JP2002531614A - Method for producing polyethylene terephthalate-polyethylene isophthalate copolymer - Google Patents

Abstract

  (57) [Summary] The present invention provides a method for preparing a polyethylene terephthalate-polyethylene isophthalate copolymer containing at least 8% isophthalic units. The process comprises (a) esterifying or transesterifying a mixture of terephthalic acid or methyl terephthalate and at least 8% by weight of isophthalic acid or methyl isophthalate with ethylene glycol, and (b) forming the esterification or transesterification. Polymerizing in the melt phase, (c) solidifying and granulating the resulting polymer, and (d) contacting the resulting particles with a liquid medium that is a non-solvent for the polymer, or heating the particles. And a second crystallizer including a means for forming a fluidized bed for fluidizing the particles by a flow of a heated gas. Crystallization is carried out by successive treatment in a crystallizer, and then (e) a step of post-polymerizing the crystallized particles in a solid phase. According to the crystallization step of the present invention, adhesion between polymer particles in post-condensation is prevented.

Description

DETAILED DESCRIPTION OF THE INVENTION

TECHNICAL FIELD The present invention relates to a method for producing a polyethylene terephthalate-polyethylene isophthalate copolymer.

BACKGROUND OF THE INVENTION Polyethylene terephthalate is a thermoplastic material with many uses and its use is very extensive, for example in the field of textiles as well as in thermoforming materials. One use of polyethylene terephthalate is to produce hollow bodies such as bottles. Polyethylene terephthalate bottles can be used for non-carbonated, weakly carbonated, or strongly carbonated beverage containers. For a container of a strong carbonated beverage, it is important that the polymer can sufficiently suppress gas diffusion. This effect is called a barrier effect. In order to preserve the sparkling properties of the contents of the bottle for a long time, it is necessary to improve this property.

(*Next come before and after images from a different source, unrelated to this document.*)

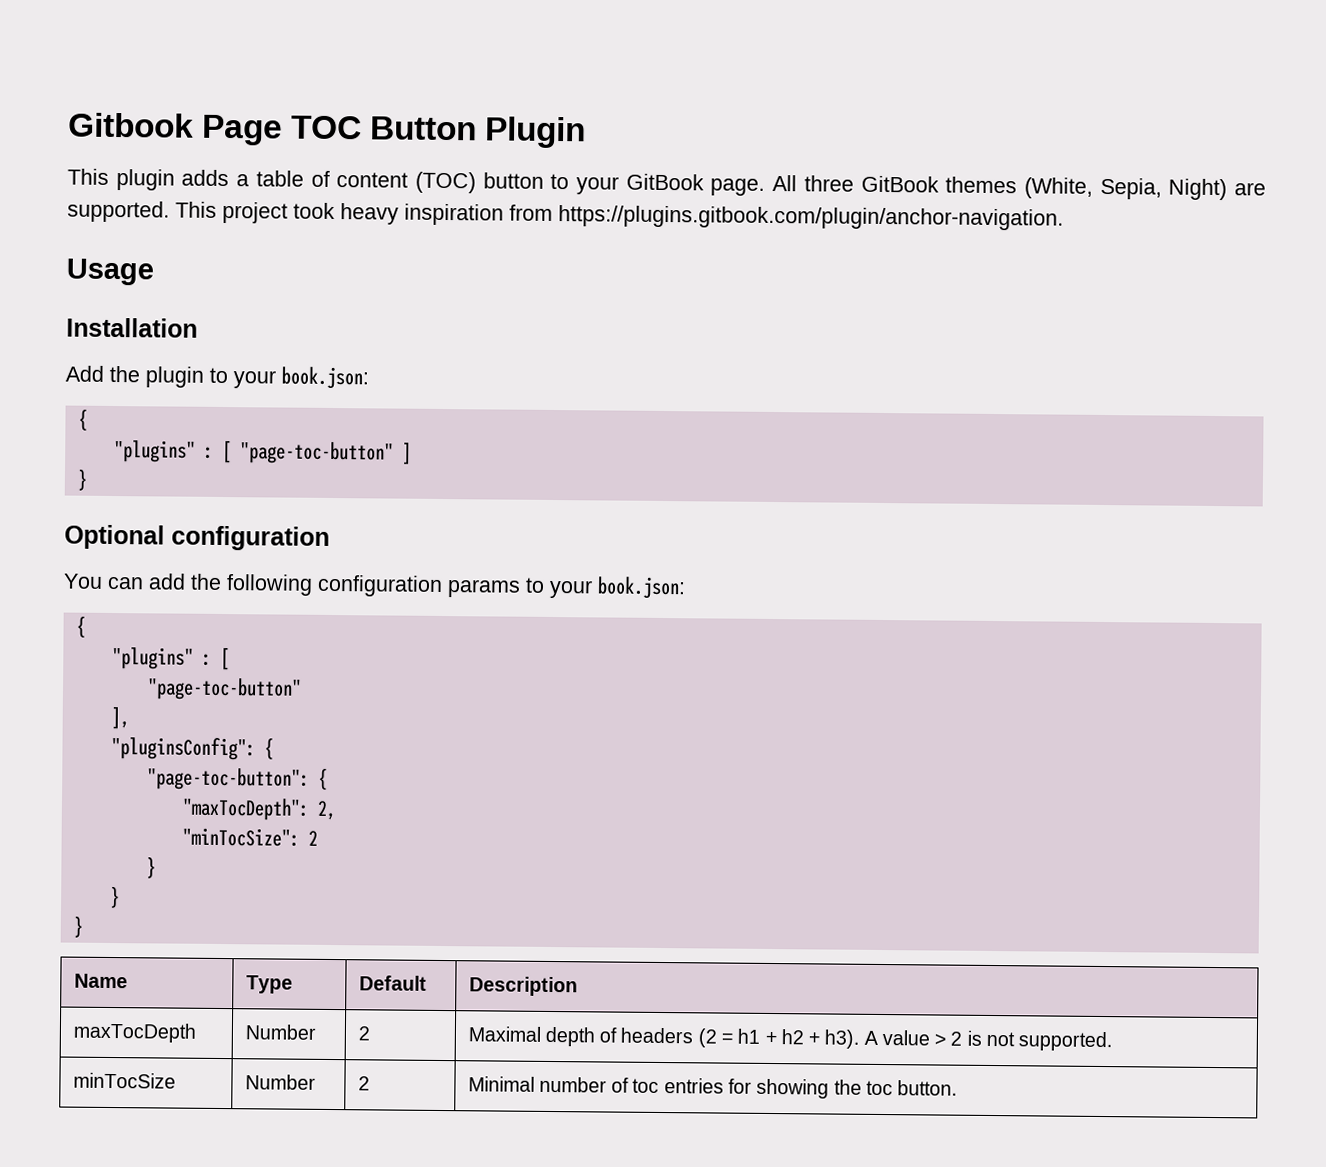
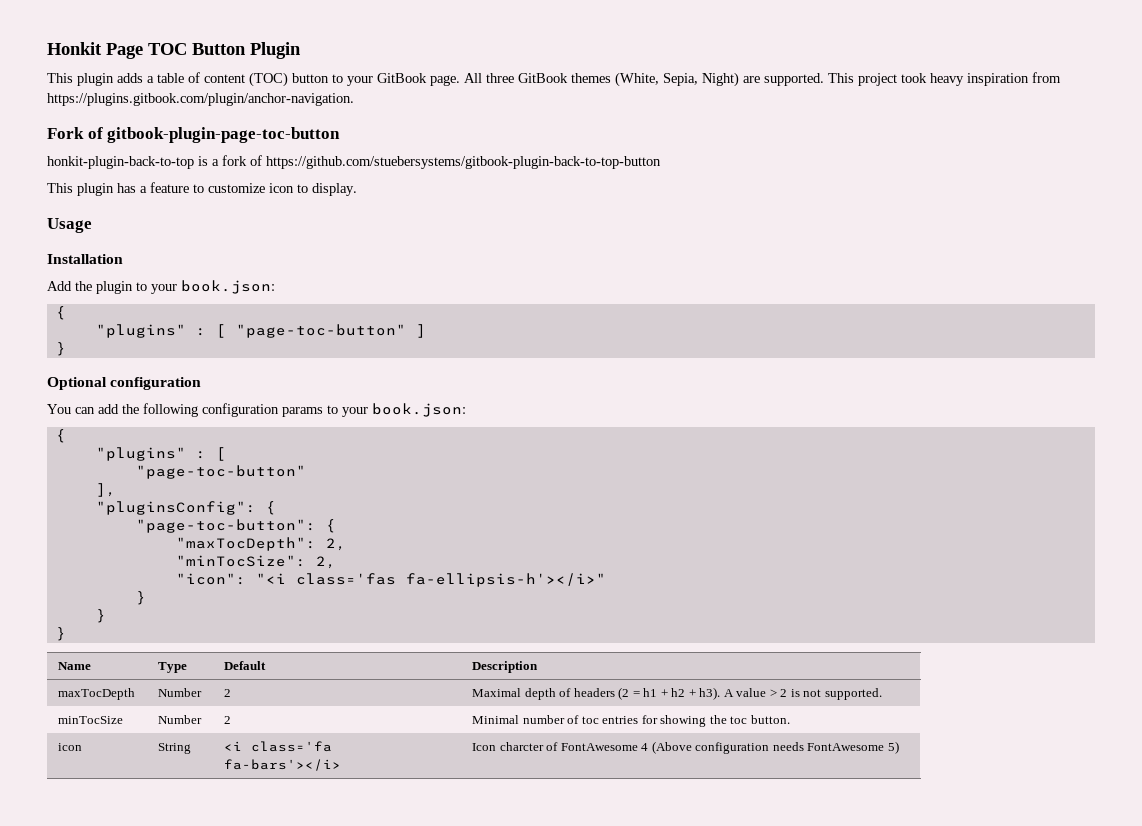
- Gitbook Page TOC Button Plugin
+ Honkit Page TOC Button Plugin
+ Fork of gitbook-plugin-page-toc-button
+ honkit-plugin-back-to-top is a fork of https://github.com/stuebersystems/gitbook-plugin-back-to-top-button
+ This plugin has a feature to customize icon to display.
- "minTocSize": 2
+ "minTocSize": 2,
+ "icon": "<i class='fas fa-ellipsis-h'></i>"
+ icon | String | <i class='fa fa-bars'></i> | Icon charcter of FontAwesome 4 (Above configuration needs FontAwesome 5)

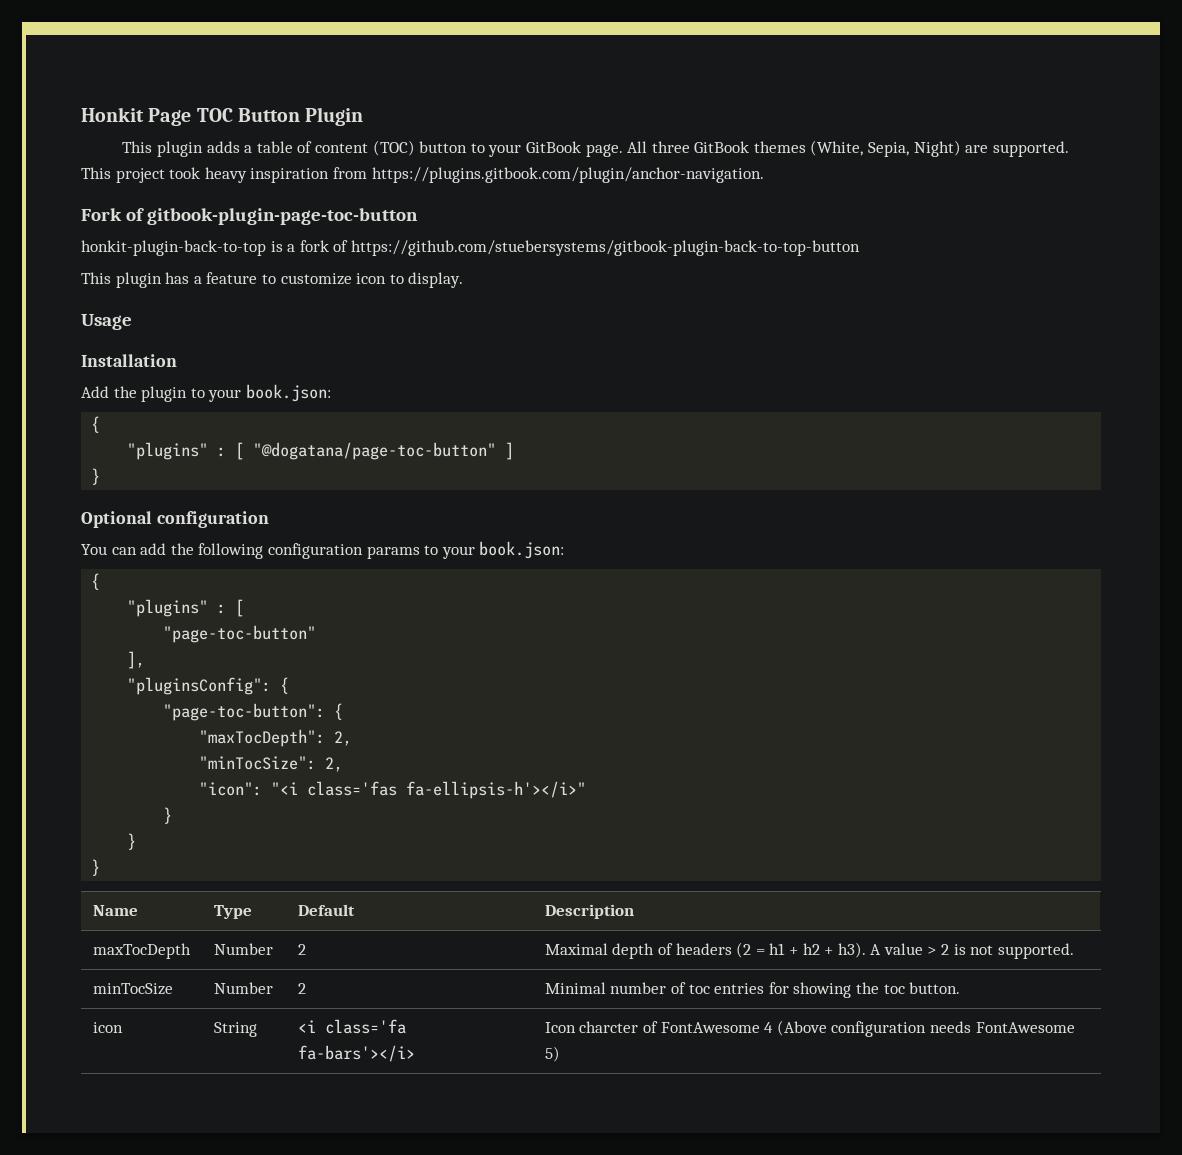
- "plugins" : [ "page-toc-button" ]
+ "plugins" : [ "@dogatana/page-toc-button" ]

[0003] One of the recommended solutions for enhancing the barrier effect of polyethylene terephthalate is to utilize copolymer compositions based on terephthalic and isophthalic units. Japanese Unexamined Patent Publication (Kokai) No. 2-263619 discloses that a barrier effect is improved by allowing isophthalic units to be present in polyethylene terephthalate at a ratio of 8 to 13% by weight. Industrial production of such copolymers is difficult to implement. In fact, the polyesters utilized in the production of bottles must have a high molecular weight. Such high molecular weight polymers are obtained by pre-polymerization in the melt phase followed by post-polymerization in the solid phase. Such methods are known and widely used industrially for the production of polyethylene terephthalate. If more than 8% of isophthalic units are present in the polymer, it will be difficult to carry out solid-state post-polymerization with currently used techniques. Isophthalic units increase the amorphous nature of the polymer,
The molecular chains are more likely to move, and the solid particles are more likely to adhere at lower temperatures when they come into contact with each other than to polyethylene terephthalate. This adhesion phenomenon can be observed both in the post-polymerization reactor and in the crystallization vessel which is a preliminary stage of the post-polymerization. This phenomenon makes it impossible to transfer and recover the product from one step to another, and thus to make the copolymer.

SUMMARY OF THE INVENTION The present invention improves the process for producing polyesters containing at least 8% isophthalic units by avoiding adhesion between polymer particles during the crystallization and solid-state post-condensation stages. Suggest to do.

Means for Solving the Problems The present invention provides a method for producing a polyethylene terephthalate-polyethylene isophthalate copolymer containing at least 8% of isophthalic units, and includes at least the following steps. (A) Esterifying or transesterifying a mixture of terephthalic acid or methyl terephthalate and at least 8% by weight of isophthalic acid or methyl isophthalate with ethylene glycol. (B) The product from this esterification or transesterification is polymerized in the melt phase. (C) solidifying and granulating the resulting polymer. (D) a first crystallizer having a means for heating the particles and a means for uniformly retaining the particles by contacting the obtained particles with a liquid medium which is a non-solvent for the polymer, and a heated gas The crystallization is carried out by sequentially treating two crystallizers including a second crystallizer including a means for forming a fluidized bed for fluidizing particles by the flow of. Next, (e) the crystallized particles are subjected to solid phase post-polymerization.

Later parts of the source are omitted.